Problem to work on
An image-free, verbatim transcription of the records is the expected result.

____

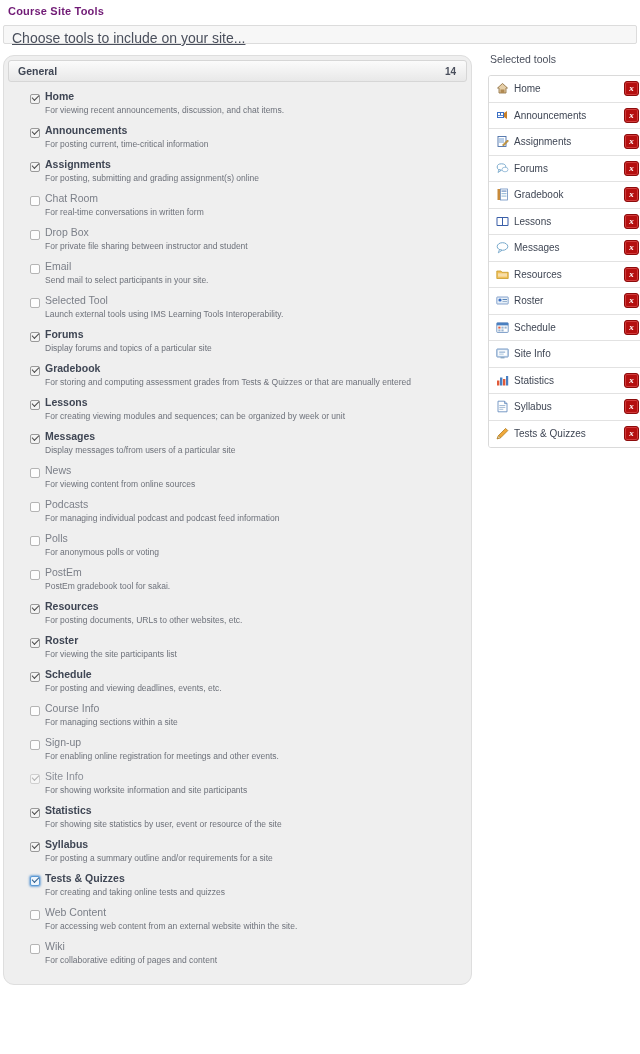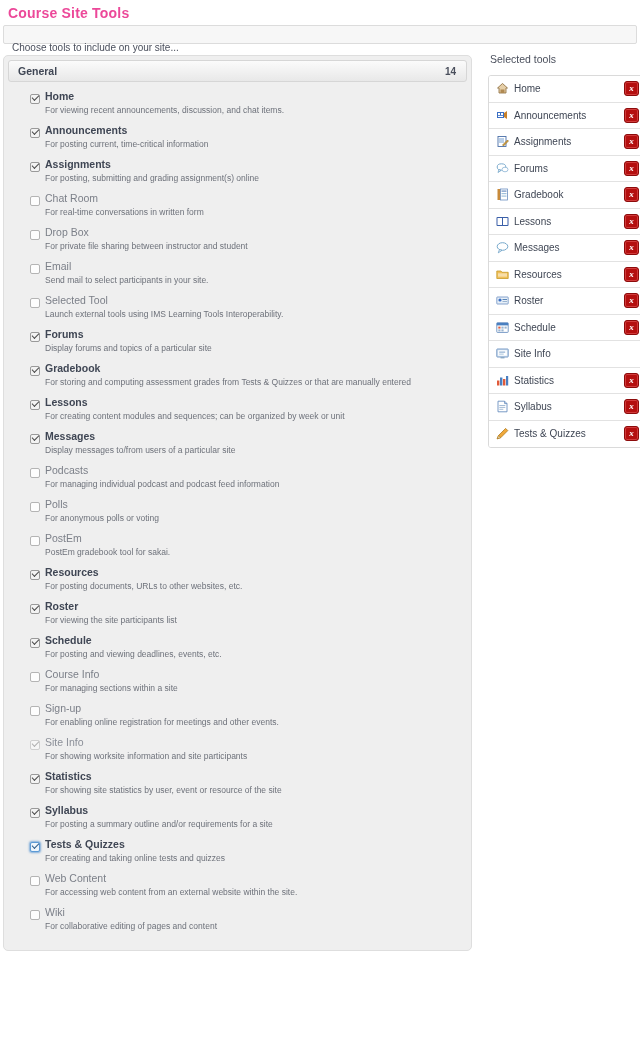"Course Site Tools" .page-title { color: #ec4899 -> #701a75; font-size: 14px -> 11px }
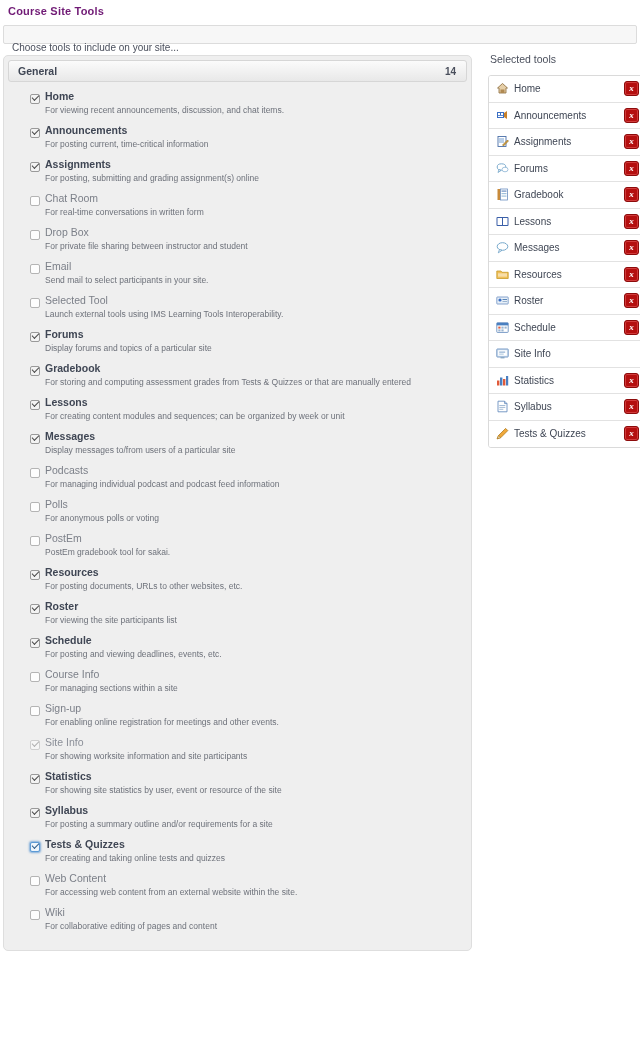"Choose tools to include on" .instruction-bar span { font-size: 10px -> 14px; text-decoration: none -> underline; top: 16px -> 4px }
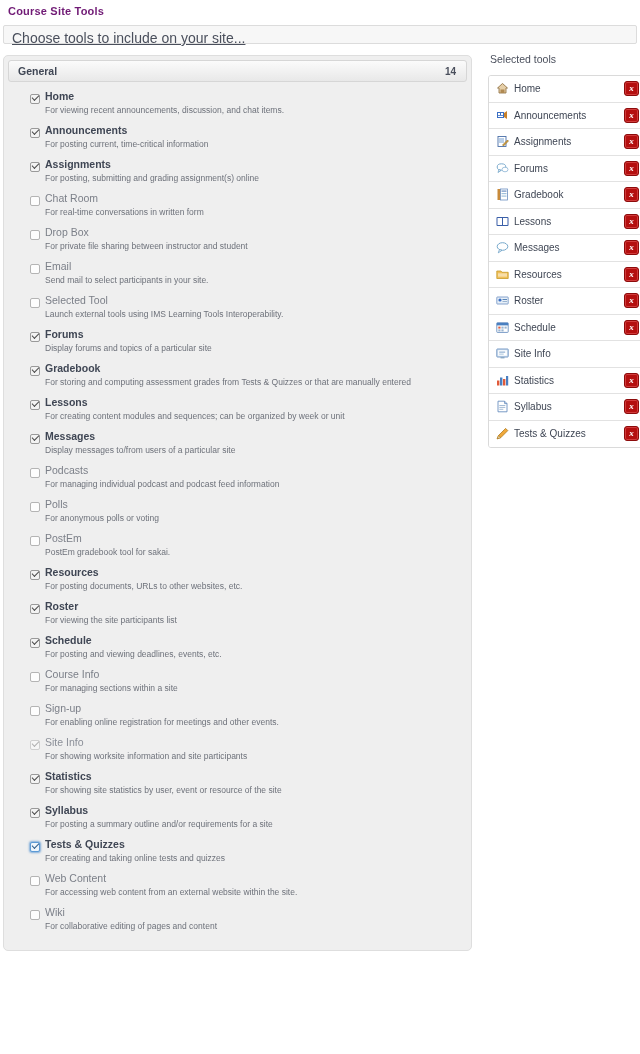"General" .tools-panel { border-radius: 5px -> 11px }
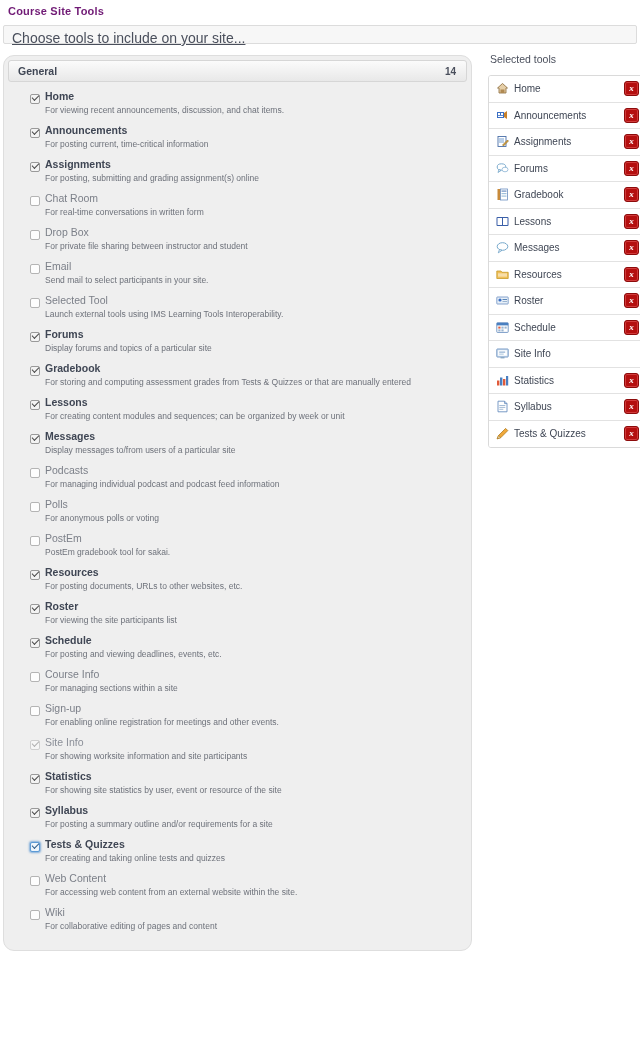"For creating content modules and" span.tool-desc { text: content -> viewing }
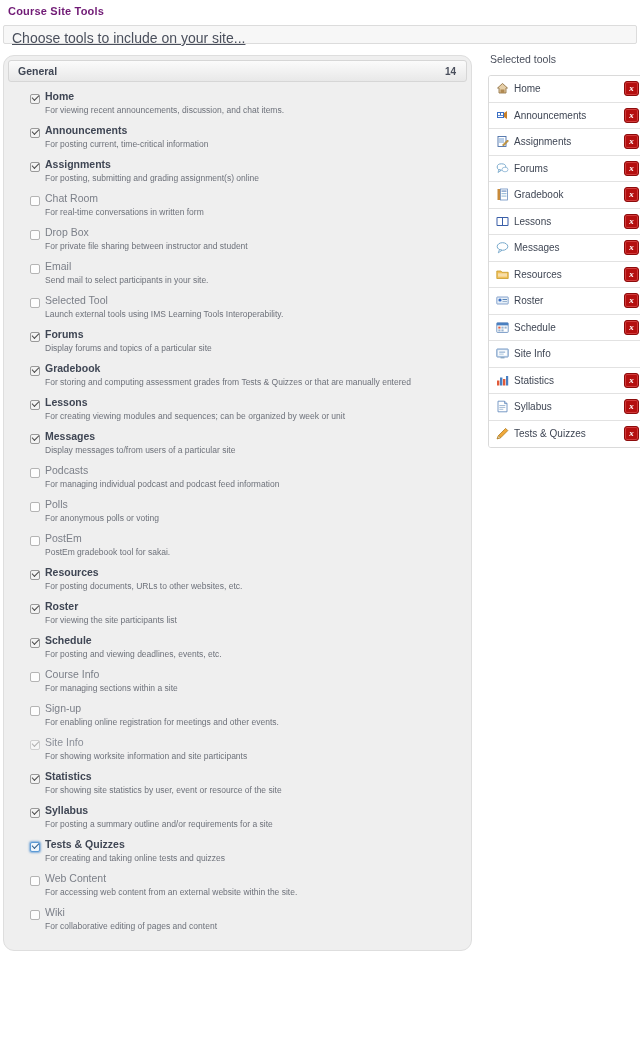"News" li.tool-item { html: none -> <li> <span></span> <span>News</span> <span>For viewing content from online sources</span> </li> }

____

Reply to the exercise
"Course Site Tools" .page-title { color: #ec4899 -> #701a75; font-size: 14px -> 11px }
"Choose tools to include on" .instruction-bar span { font-size: 10px -> 14px; text-decoration: none -> underline; top: 16px -> 4px }
"General" .tools-panel { border-radius: 5px -> 11px }
"For creating content modules and" span.tool-desc { text: content -> viewing }
"News" li.tool-item { html: none -> <li> <span></span> <span>News</span> <span>For viewing content from online sources</span> </li> }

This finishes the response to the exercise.